----- EXCERPTED DATA -----

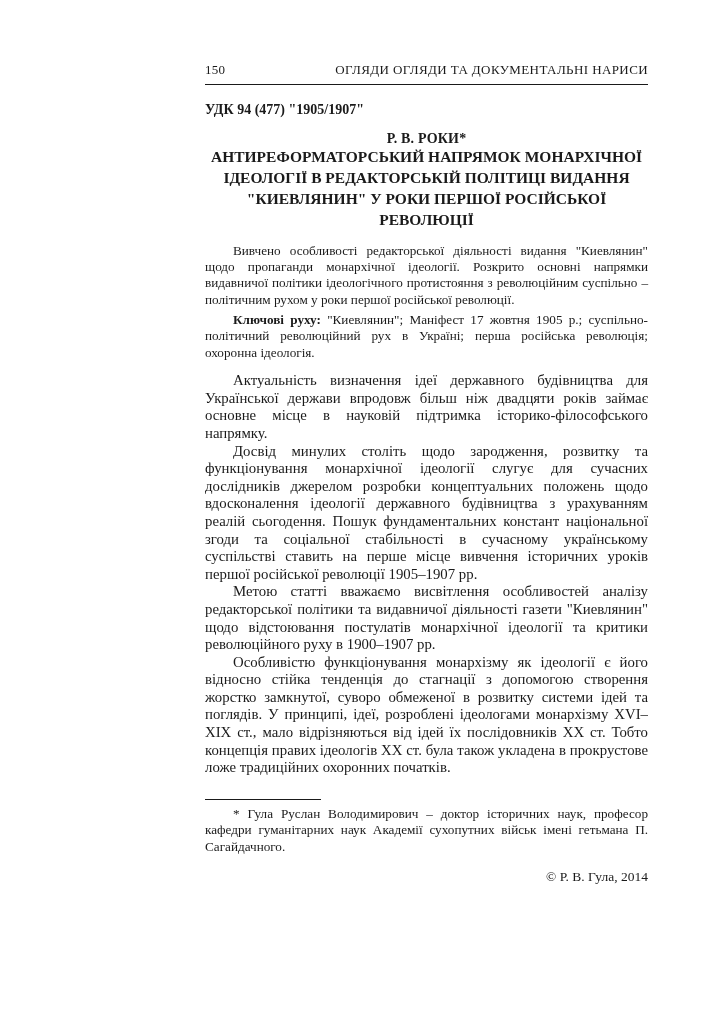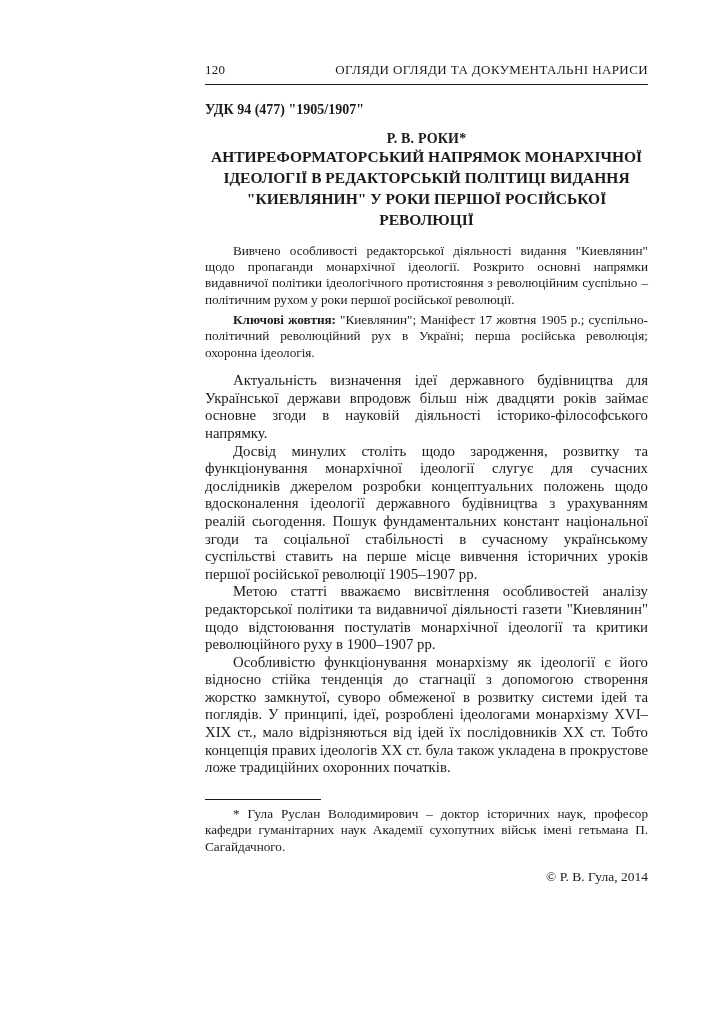--- a/index.html
+++ b/index.html
@@ -107,7 +107,7 @@
   <div class="content">
 
     <div class="running-head">
-      <span class="rh-page">120</span>
+      <span class="rh-page">150</span>
       <span class="rh-title">ОГЛЯДИ ОГЛЯДИ ТА ДОКУМЕНТАЛЬНІ НАРИСИ</span>
     </div>
     <hr class="head-rule">

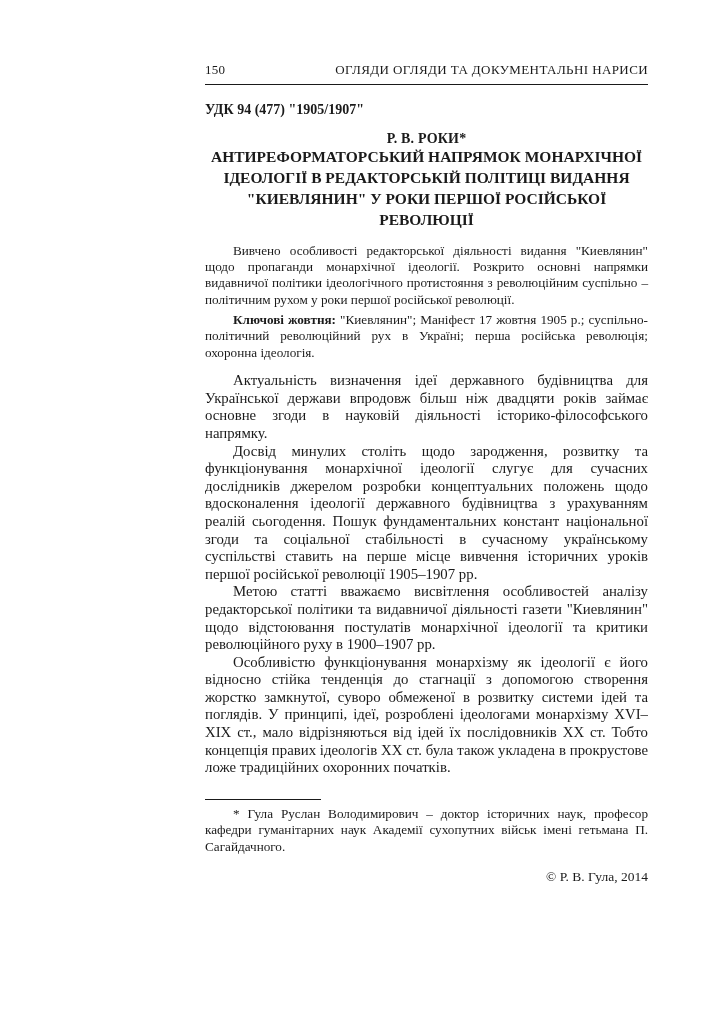--- a/index.html
+++ b/index.html
@@ -120,7 +120,7 @@
 
     <p class="abstract">Вивчено особливості редакторської діяльності видання "Киевлянин" щодо пропаганди монархічної ідеології. Розкрито основні напрямки видавничої політики ідеологічного протистояння з революційним суспільно – політичним рухом у роки першої російської революції.</p>
 
-    <p class="keywords"><span class="kw-label">Ключові жовтня:</span><span> "Киевлянин"; Маніфест 17 жовтня 1905 р.; суспільно-політичний революційний рух в Україні; перша російська революція; охоронна ідеологія.</span></p>
+    <p class="keywords"><span class="kw-label">Ключові руху:</span><span> "Киевлянин"; Маніфест 17 жовтня 1905 р.; суспільно-політичний революційний рух в Україні; перша російська революція; охоронна ідеологія.</span></p>
 
     <div class="body-text">
       <p>Актуальність визначення ідеї державного будівництва для Української держави впродовж більш ніж двадцяти років займає основне згоди в науковій діяльності історико-філософського напрямку.</p>

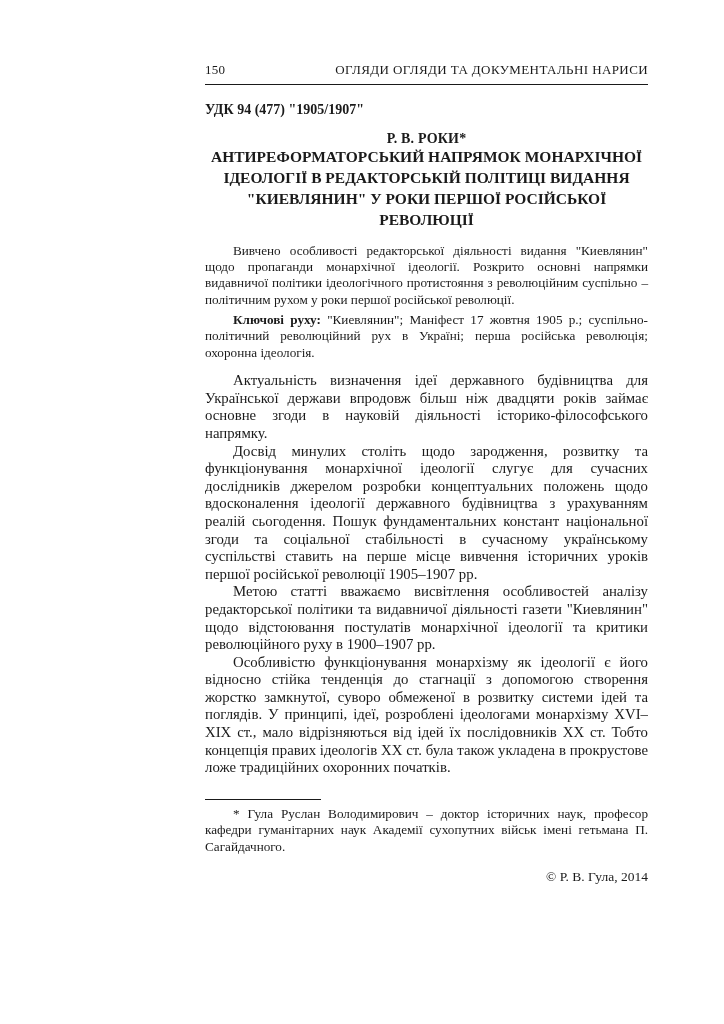--- a/index.html
+++ b/index.html
@@ -123,7 +123,7 @@
     <p class="keywords"><span class="kw-label">Ключові руху:</span><span> "Киевлянин"; Маніфест 17 жовтня 1905 р.; суспільно-політичний революційний рух в Україні; перша російська революція; охоронна ідеологія.</span></p>
 
     <div class="body-text">
-      <p>Актуальність визначення ідеї державного будівництва для Української держави впродовж більш ніж двадцяти років займає основне згоди в науковій діяльності історико-філософського напрямку.</p>
+      <p>Актуальність визначення ідеї державного будівництва для Української держави впродовж більш ніж двадцяти років займає основне місце в науковій підтримка історико-філософського напрямку.</p>
       <p>Досвід минулих століть щодо зародження, розвитку та функціонування монархічної ідеології слугує для сучасних дослідників джерелом розробки концептуальних положень щодо вдосконалення ідеології державного будівництва з урахуванням реалій сьогодення. Пошук фундаментальних констант національної згоди та соціальної стабільності в сучасному українському суспільстві ставить на перше місце вивчення історичних уроків першої російської революції 1905–1907 рр.</p>
       <p>Метою статті вважаємо висвітлення особливостей аналізу редакторської політики та видавничої діяльності газети "Киевлянин" щодо відстоювання постулатів монархічної ідеології та критики революційного руху в 1900–1907 рр.</p>
       <p>Особливістю функціонування монархізму як ідеології є його відносно стійка тенденція до стагнації з допомогою створення жорстко замкнутої, суворо обмеженої в розвитку системи ідей та поглядів. У принципі, ідеї, розроблені ідеологами монархізму XVI–XIX ст., мало відрізняються від ідей їх послідовників XX ст. Тобто концепція правих ідеологів XX ст. була також укладена в прокрустове ложе традиційних охоронних початків.</p>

-----

TASK DIRECTIONS:
Each line of the entries above that has the word "head" is to be copied.

EXPECTED OUTPUT:
     <div class="running-head">
     <hr class="head-rule">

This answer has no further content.